The latest instalment of our weekly series, in which we use the Centre for Cities’ data tools to crunch some of the numbers on Britain’s cities. 

Last time, on CityMetric:

 

“My god! What could possibly be going on in Sheffield?”

Egad!

What we neglected to tell you last week – embarrassingly; shamefully – is that there’s probably a relatively simple explanation for all this. Two charts are enough to tell the story.

This one shows the percentage of jobs in each of the five big northern cities that are in the manufacturing sector. As ever, we’re getting our data from the Centre for Cities excellent data tool:

 

Two things are worth noting here. One is that Sheffield has significantly more jobs in making stuff than any of the other four. The other is that there’s no sign of that changing. (It’s tempting to say that the opposite is happening – the numbers went up in four years out of five – but the differences aren’t huge, so that may be over-stating things.)

Here’s the second chart. This time it’s the percentage of jobs in the “Private Knowledge Intensive Business Services”, which is a fancy way of saying “well-paid stuff”.

You can probably guess where this is going.

Yep: Sheffield is doing a lot less well on this one.


So, how does this explain Sheffield being left behind? Well, a big manufacturing sector is not a great thing for the economy of a developed world city. Technology means that factories don’t generate the jobs they once did; competitive pressure from factories all over the world mean that many of the jobs which do exist are unlikely to be particularly well-paid.

Oh, and the UK’s manufacturing sector has been in recession three times in the last eight years.

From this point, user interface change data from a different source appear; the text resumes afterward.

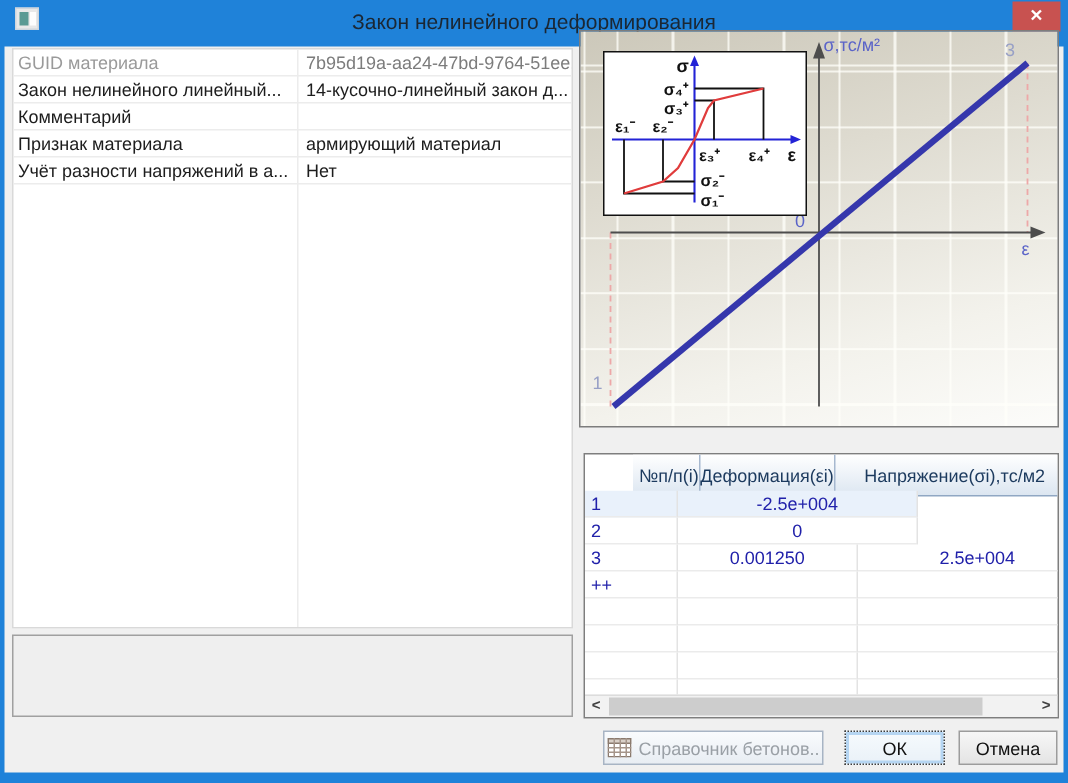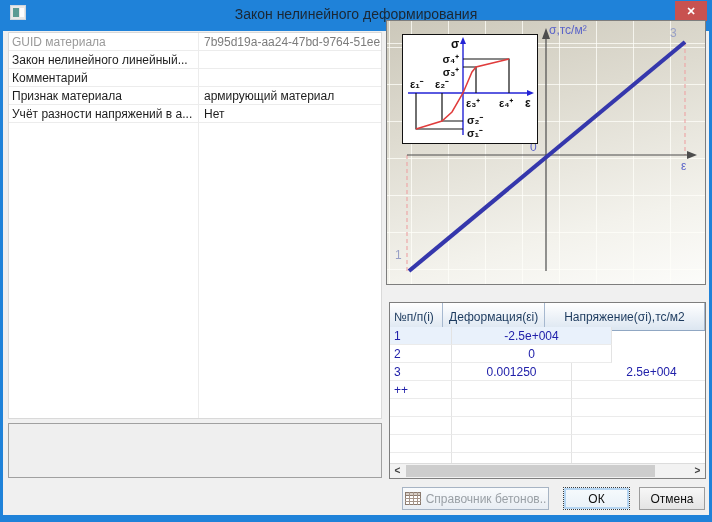--- a/index.html
+++ b/index.html
@@ -106,6 +106,7 @@
     </div>
     <div class="prop-row">
       <div class="prop-label">Закон нелинейного линейный...</div>
+      <div class="prop-value">14-кусочно-линейный закон д...</div>
     </div>
     <div class="prop-row">
       <div class="prop-label">Комментарий</div>

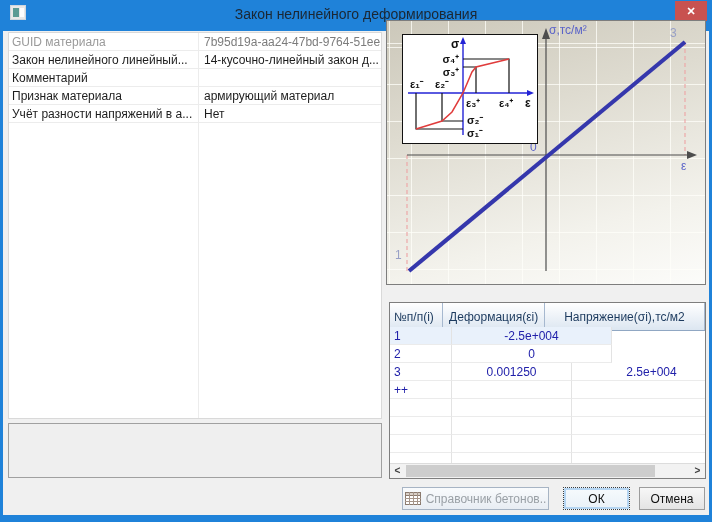--- a/index.html
+++ b/index.html
@@ -50,7 +50,7 @@
   .tablepanel{position:absolute;left:389px;top:302px;width:317px;height:177px;
     background:#fff;border:1px solid #7e7e7e;overflow:hidden;}
   .thead{display:flex;height:28px;background:linear-gradient(#ffffff,#dce6f1);
-    border-bottom:1px solid #90a7c3;color:#1c3a5e;}
+    border-bottom:1px solid #90a7c3;color:#1c3a5e;margin-left:32px;}
   .th{height:100%;border-right:1px solid #a6b8cf;display:flex;align-items:center;
     justify-content:center;white-space:nowrap;overflow:visible;}
   .th.c1{width:62px;justify-content:flex-start;padding-left:4px;}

The most economically successful cities tend to have smaller manufacturing bases, but much larger knowledge-based service industries. On that measure, Manchester and Leeds are clearly way out ahead.

So, yes: if moving from a low-paid manufacturing economy to a high-paid service one is your definition of economic success – which, mathematically, it should be – then Sheffield is quite clearly being left behind its two closest rivals.

To hammer the point home, here’s one more graph. (I know I said there’d only be two graphs in here, but this one’s a good one.) It’s the correlation between weekly wages and manufacturing base in 2014.

Rich cities don’t rely on manufacturing. Just say no, kids.